Rysunek 8: Przygotowanie obrazu: etap filtrowania. Wybierz opcję Filtrowanie w górnej karcie (strzałka) w oprogramowaniu do przetwarzania obrazu. W obszarze Parametry filtrowania wybierz żądaną metodę (zielona strzałka). W okienku danych wejściowych wybierz opcję MassCorrected image. Aby zastosować wybraną procedurę do obrazu, kliknij ikonę Filtr w okienku wprowadzania (czerwona strzałka). Aby zapisać zaktualizowany przefiltrowany obraz, kliknij ikonę dyskietki w okienku wyjściowym. Kliknij tutaj, aby zobaczyć większą wersję tego rysunku.
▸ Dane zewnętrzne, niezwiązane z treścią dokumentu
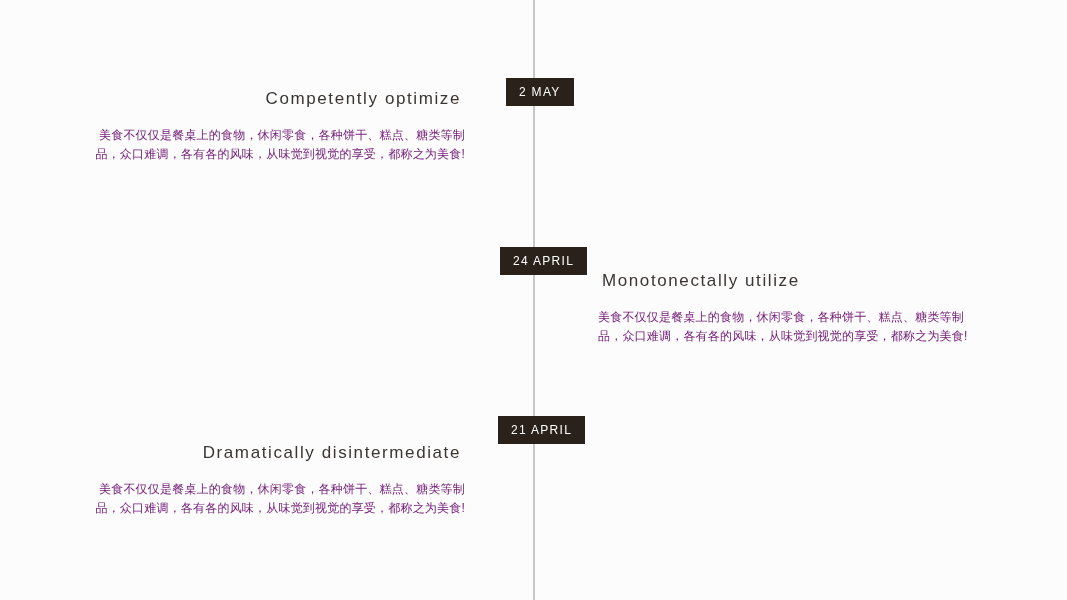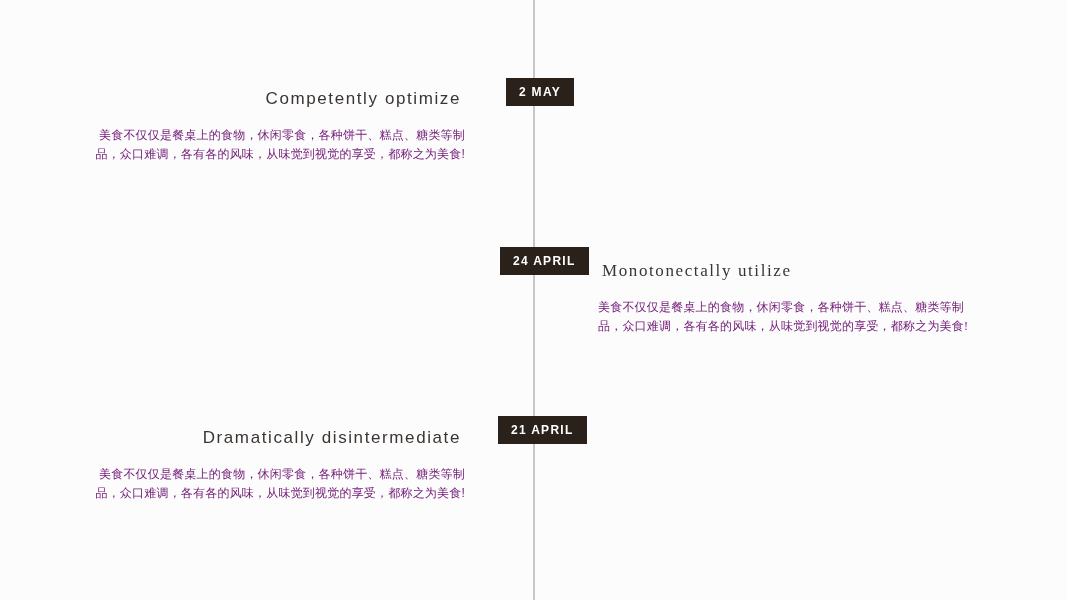"2 MAY" .date-badge { font-weight: bold -> normal }
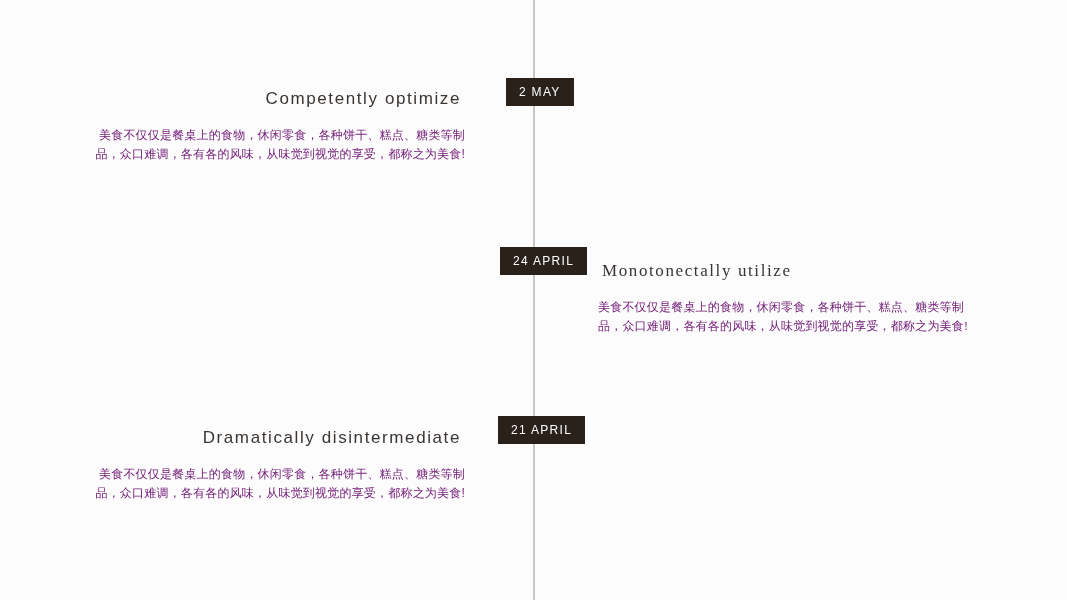"Monotonectally utilize" #entry-1 .entry-body { font-family: Liberation Serif, serif -> none; top: 10px -> 20px }
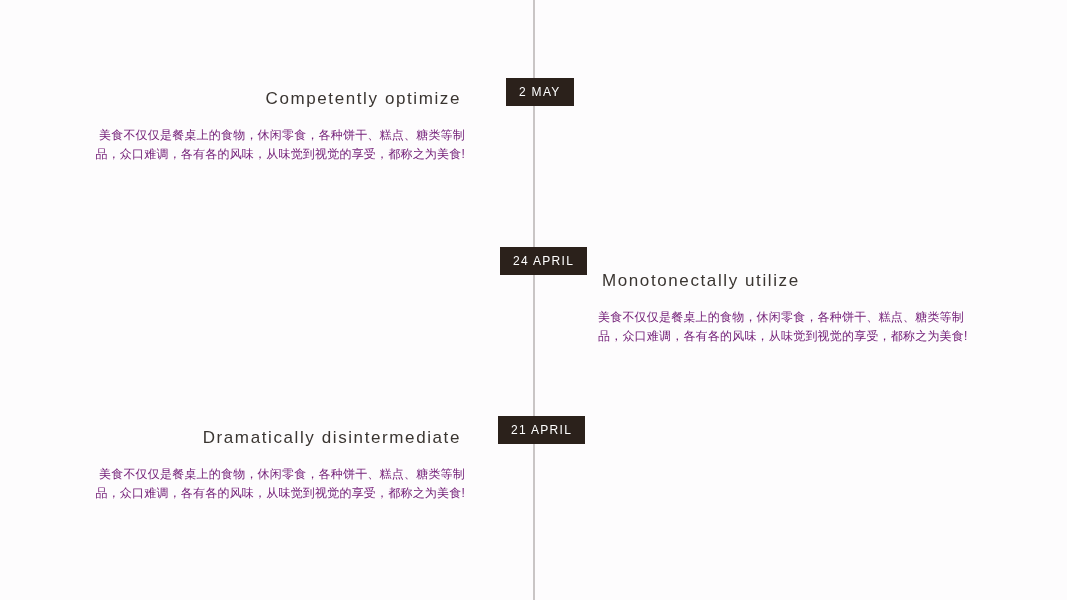"Dramatically disintermediate" #entry-2 .entry-body { top: 8px -> 23px }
Rysunek 9: Reprezentatywne obrazy barwienia przed i po przygotowaniu obrazu. (A) Obraz wycinka tkanki migdałka wybarwionego tą techniką i uwidocznionego za pomocą oprogramowania do cyfrowej analizy obrazu innej firmy przed filtrowaniem i korekcją. (B) Obraz tej samej sekcji w tych samych warunkach po wykonaniu etapów filtrowania i korekty. CD20 jest pokazany na żółto, Ki67 jest pokazany na niebiesko, CD3 jest pokazany na biało, CD11c jest pokazany na zielono, cytokeratyna jest pokazana na niebiesko, a dwuniciowe DNA (dsDNA) jest pokazane na niebiesko. Powiększenie, 200x. Kliknij tutaj, aby zobaczyć większą wersję tego rysunku.

Plik uzupełniający 1: Lista paneli przeciwciał. Każde przeciwciało zostało sprzężone z określonym izotopem metalu o innej masie, jak wymieniono. Kliknij tutaj, aby pobrać ten plik.

Autorzy nie mają żadnych konfliktów do ujawnienia.